Mr. Speaker, since this government came to power, our priority has always been job creation and the economy. In that regard, we have always worked with the United States in order to keep our borders open all the while protecting our countries from terrorist threats. We take advantage of every opportunity to strengthen our economy in order to create jobs for all Canadians.

Public Safety
Oral Questions

2:45 p.m.

Bloc

Jean Dorion Longueuil—Pierre-Boucher, QC

Mr. Speaker, fighting terrorism, boosting trade and integrating immigration policies are matters that are too important to Quebec to give the Conservatives carte blanche. Parliamentarians must be consulted before commitments are made on behalf of the people.

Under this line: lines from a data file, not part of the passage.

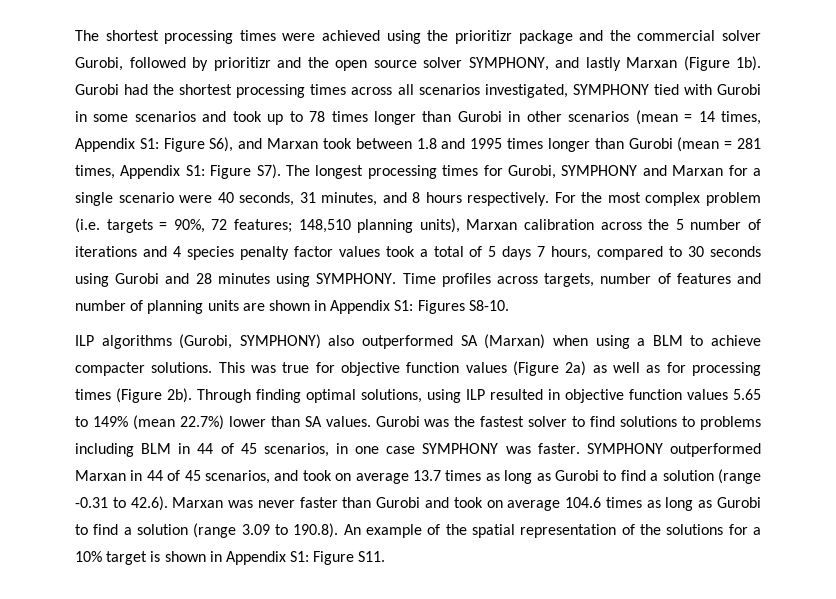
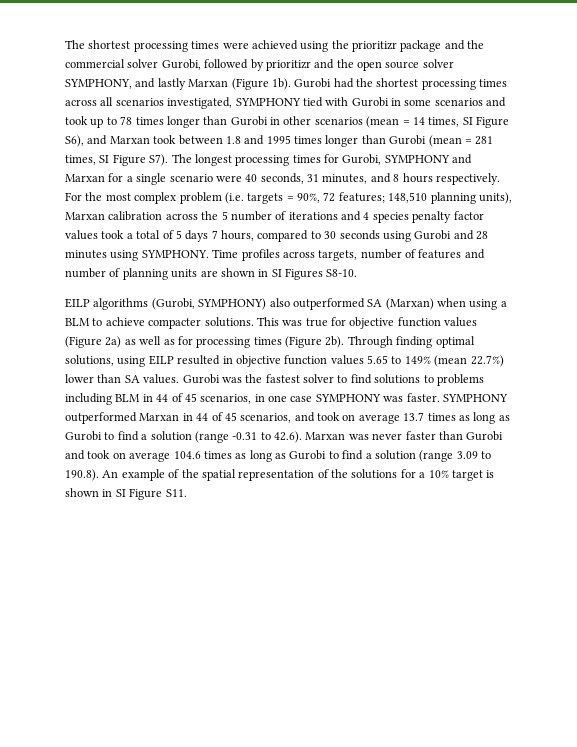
- Gurobi had the shortest processing times across all scenarios investigated, SYMPHONY tied with Gurobi in some scenarios and took up to 78 times longer than Gurobi in other scenarios (mean = 14 times, Appendix S1: Figure S6), and Marxan took between 1.8 and 1995 times longer than Gurobi (mean = 281 times, Appendix S1: Figure S7). The longest processing times for Gurobi, SYMPHONY and Marxan for a single scenario were 40 seconds, 31 minutes, and 8 hours respectively.
+ Gurobi had the shortest processing times across all scenarios investigated, SYMPHONY tied with Gurobi in some scenarios and took up to 78 times longer than Gurobi in other scenarios (mean = 14 times, SI Figure S6), and Marxan took between 1.8 and 1995 times longer than Gurobi (mean = 281 times, SI Figure S7). The longest processing times for Gurobi, SYMPHONY and Marxan for a single scenario were 40 seconds, 31 minutes, and 8 hours respectively.
- Time profiles across targets, number of features and number of planning units are shown in Appendix S1: Figures S8-10.
+ Time profiles across targets, number of features and number of planning units are shown in SI Figures S8-10.
- ILP algorithms (Gurobi, SYMPHONY) also outperformed SA (Marxan) when using a BLM to achieve compacter solutions.
+ EILP algorithms (Gurobi, SYMPHONY) also outperformed SA (Marxan) when using a BLM to achieve compacter solutions.
- Through finding optimal solutions, using ILP resulted in objective function values 5.65 to 149% (mean 22.7%) lower than SA values.
+ Through finding optimal solutions, using EILP resulted in objective function values 5.65 to 149% (mean 22.7%) lower than SA values.
- SYMPHONY outperformed Marxan in 44 of 45 scenarios, and took on average 13.7 times as long as Gurobi to find a solution (range -0.31 to 42.6). Marxan was never faster than Gurobi and took on average 104.6 times as long as Gurobi to find a solution (range 3.09 to 190.8). An example of the spatial representation of the solutions for a 10% target is shown in Appendix S1: Figure S11.
+ SYMPHONY outperformed Marxan in 44 of 45 scenarios, and took on average 13.7 times as long as Gurobi to find a solution (range -0.31 to 42.6). Marxan was never faster than Gurobi and took on average 104.6 times as long as Gurobi to find a solution (range 3.09 to 190.8). An example of the spatial representation of the solutions for a 10% target is shown in SI Figure S11.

Will the government promise to have a debate and a vote on this matter before making a formal commitment to the Americans?

Public Safety
Oral Questions

2:45 p.m.

Pontiac
Québec

Conservative

Lawrence Cannon Minister of Foreign Affairs

Mr. Speaker, as the Prime Minister said yesterday, there is no agreement. I would remind my friend of the importance of trade with the U.S. We are an exporting country; Quebec exports to the U.S. are very significant. Daily trade with the U.S. totals $1.6 billion. Our priority is to protect Canadian jobs and to make progress in that regard.

Oil Sands
Oral Questions

2:45 p.m.

Bloc

Paule Brunelle Trois-Rivières, QC

Mr. Speaker, the Royal Society of Canada has just released a report on oil sands development, which criticizes the federal government's lack of action. The report states that the federal government is failing to demonstrate leadership and does not recognize the considerable risk this industry poses to the environment.

Does the government not think that a good place to start would be to stop subsidizing oil companies and their dirty oil and, instead, invest these billions of dollars in the development of green energy?

Oil Sands
Oral Questions

2:45 p.m.

Ottawa West—Nepean
Ontario

Conservative

John Baird Leader of the Government in the House of Commons and Minister of the Environment

Mr. Speaker, we appreciate the good work done by the Royal Society of Canada. We have read its report, which is approximately 500 pages long, and we completely agree that, with the expansion of the oil sands, we must protect the environment. It is our government that eliminated the subsidies that the Liberal Party had been granting for a number of years. Our Minister of Finance has done a great job once again.